What you will do: Every entry below is to be returned unchanged. Images are not part of the copy.

Data extract:

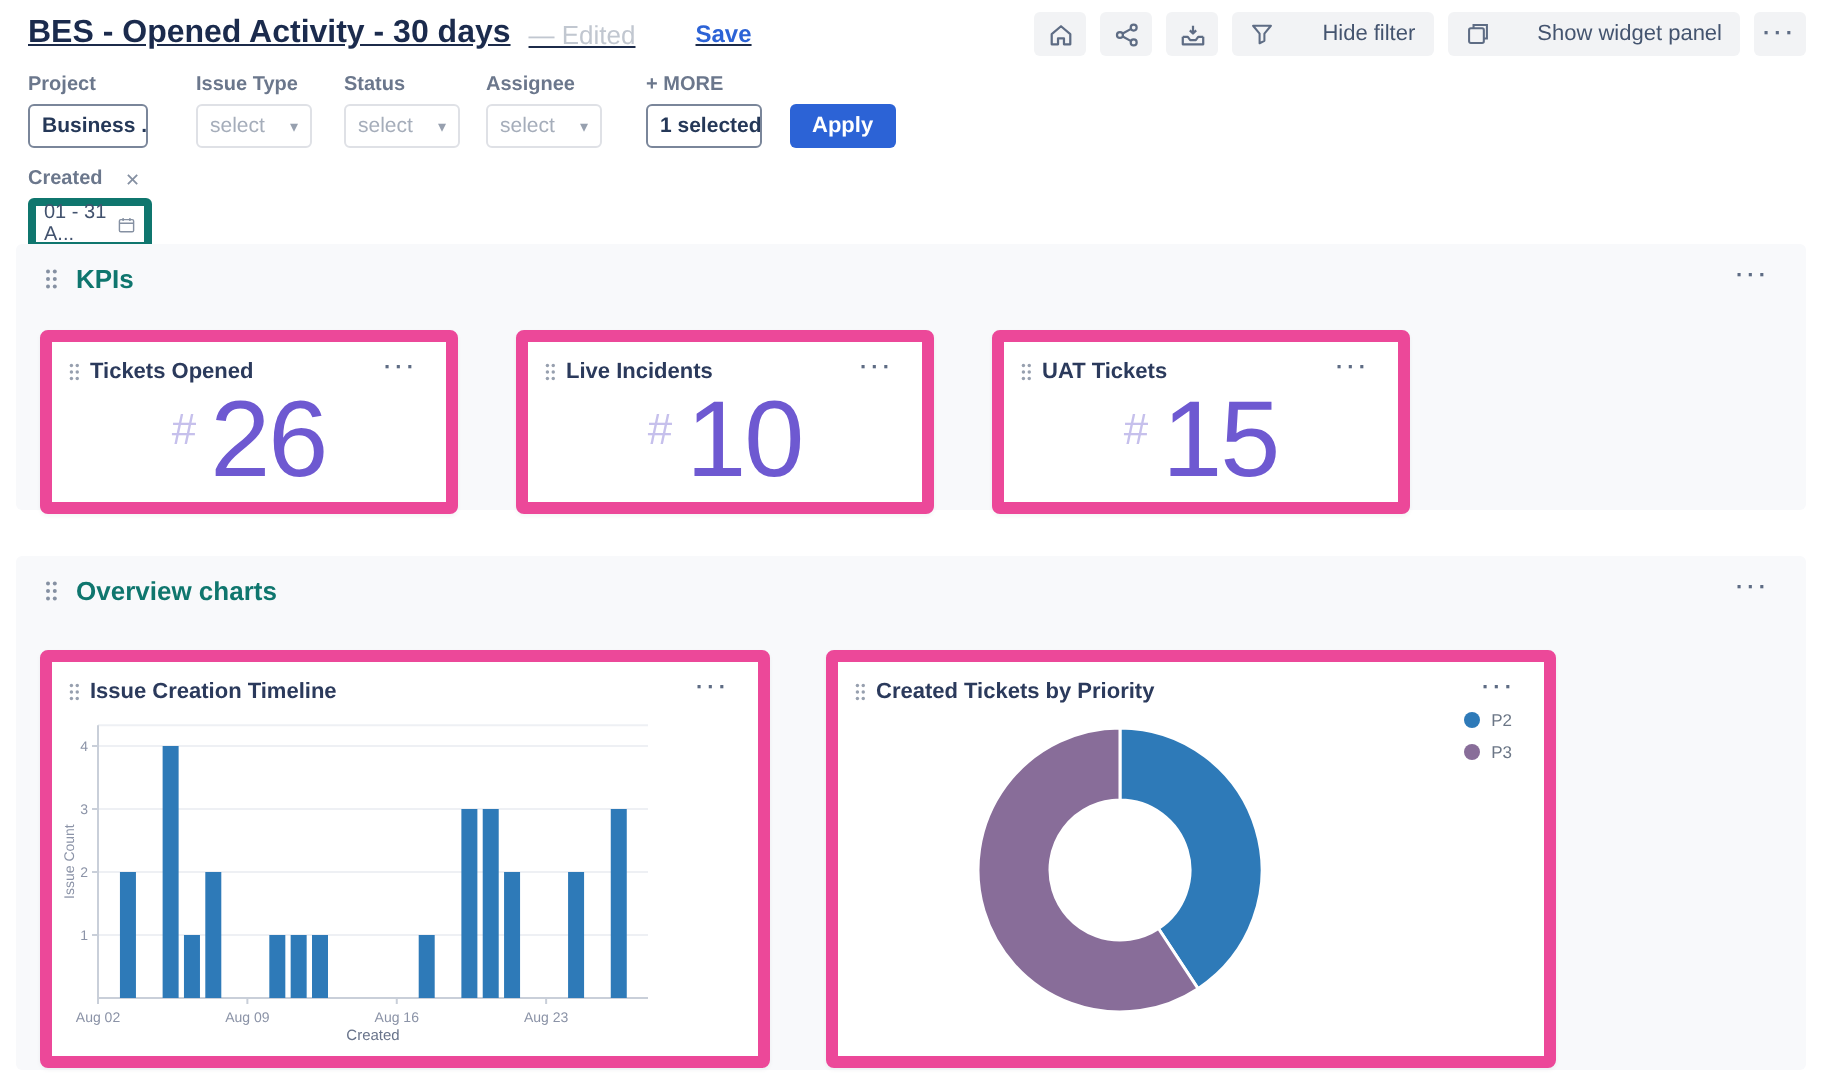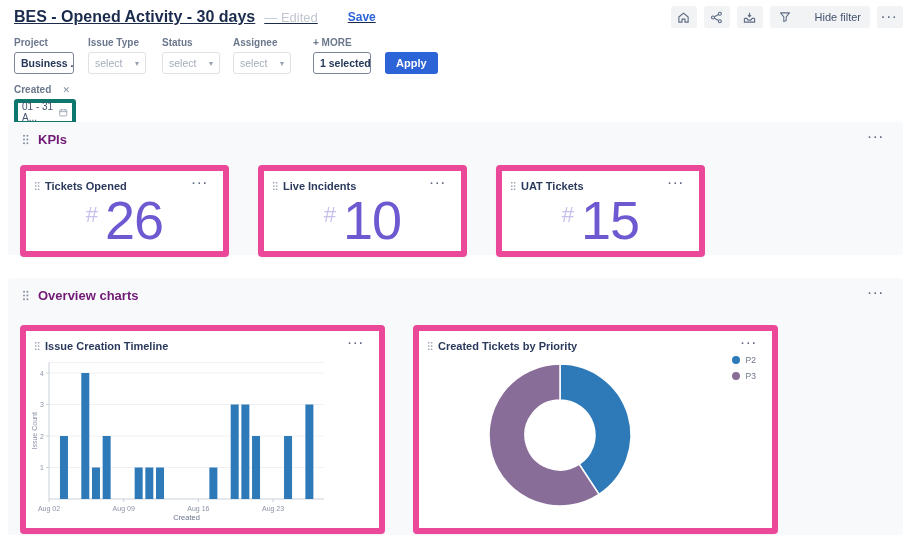--- a/index.html
+++ b/index.html
@@ -107,6 +107,13 @@
             <path d="M1.8 2.2 H12.2 L8.4 6.8 V11 L5.6 12.4 V6.8 Z"></path>
           </svg>
         <span>Hide filter</span>
+      </button>
+      <button class="btn">
+        <svg width="12" height="12" viewBox="0 0 14 14" fill="none" stroke="#5e6c84" stroke-width="1.2">
+            <rect x="1.8" y="3.6" width="8.6" height="8.6" rx="1"></rect>
+            <path d="M4.4 3.6 V1.8 H12.2 V9.6 H10.4"></path>
+          </svg>
+        <span>Show widget panel</span>
       </button>
       <button class="btn icon-only">
         <span class="kebab">···</span>

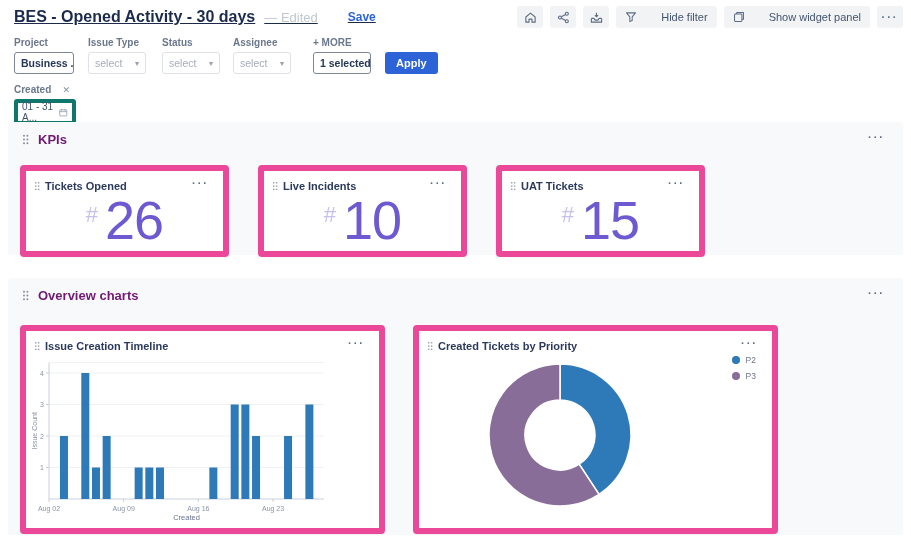--- a/index.html
+++ b/index.html
@@ -123,7 +123,7 @@
 
   <div class="filters">
     <div class="frow">
-      <div class="fgroup" style="width:60px;margin-right:14px;">
+      <div class="fgroup" style="width:60px;margin-right:24px;">
         <span class="flabel">Project</span>
         <div class="select active">
           <span>Business ...</span>

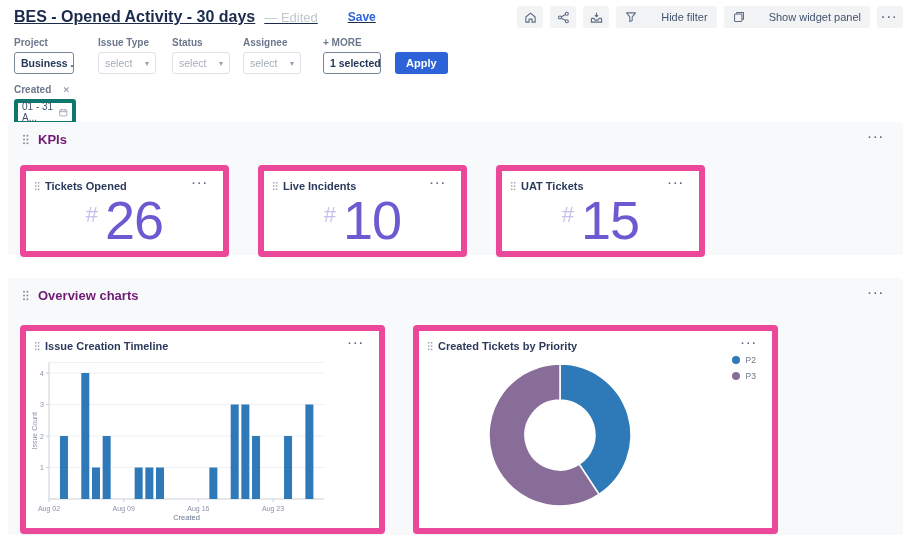--- a/index.html
+++ b/index.html
@@ -43,7 +43,7 @@
   #kpi-section{top:122px;height:133px;}
   #charts-section{top:278px;height:257px;}
   .panel-head{position:absolute;top:7px;left:14px;right:12px;height:20px;display:flex;align-items:center;}
-  .panel-title{font-size:13px;font-weight:600;color:#701a75;margin-left:9px;}
+  .panel-title{font-size:13px;font-weight:600;color:#0f766e;margin-left:9px;}
   .panel-menu{position:absolute;right:12px;top:6px;background:none;border:none;cursor:pointer;}
   .grip{cursor:grab;display:flex;}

Finished exercise:
--- a/index.html
+++ b/index.html
@@ -107,6 +107,13 @@
             <path d="M1.8 2.2 H12.2 L8.4 6.8 V11 L5.6 12.4 V6.8 Z"></path>
           </svg>
         <span>Hide filter</span>
+      </button>
+      <button class="btn">
+        <svg width="12" height="12" viewBox="0 0 14 14" fill="none" stroke="#5e6c84" stroke-width="1.2">
+            <rect x="1.8" y="3.6" width="8.6" height="8.6" rx="1"></rect>
+            <path d="M4.4 3.6 V1.8 H12.2 V9.6 H10.4"></path>
+          </svg>
+        <span>Show widget panel</span>
       </button>
       <button class="btn icon-only">
         <span class="kebab">···</span>

--- a/index.html
+++ b/index.html
@@ -123,7 +123,7 @@
 
   <div class="filters">
     <div class="frow">
-      <div class="fgroup" style="width:60px;margin-right:14px;">
+      <div class="fgroup" style="width:60px;margin-right:24px;">
         <span class="flabel">Project</span>
         <div class="select active">
           <span>Business ...</span>

--- a/index.html
+++ b/index.html
@@ -43,7 +43,7 @@
   #kpi-section{top:122px;height:133px;}
   #charts-section{top:278px;height:257px;}
   .panel-head{position:absolute;top:7px;left:14px;right:12px;height:20px;display:flex;align-items:center;}
-  .panel-title{font-size:13px;font-weight:600;color:#701a75;margin-left:9px;}
+  .panel-title{font-size:13px;font-weight:600;color:#0f766e;margin-left:9px;}
   .panel-menu{position:absolute;right:12px;top:6px;background:none;border:none;cursor:pointer;}
   .grip{cursor:grab;display:flex;}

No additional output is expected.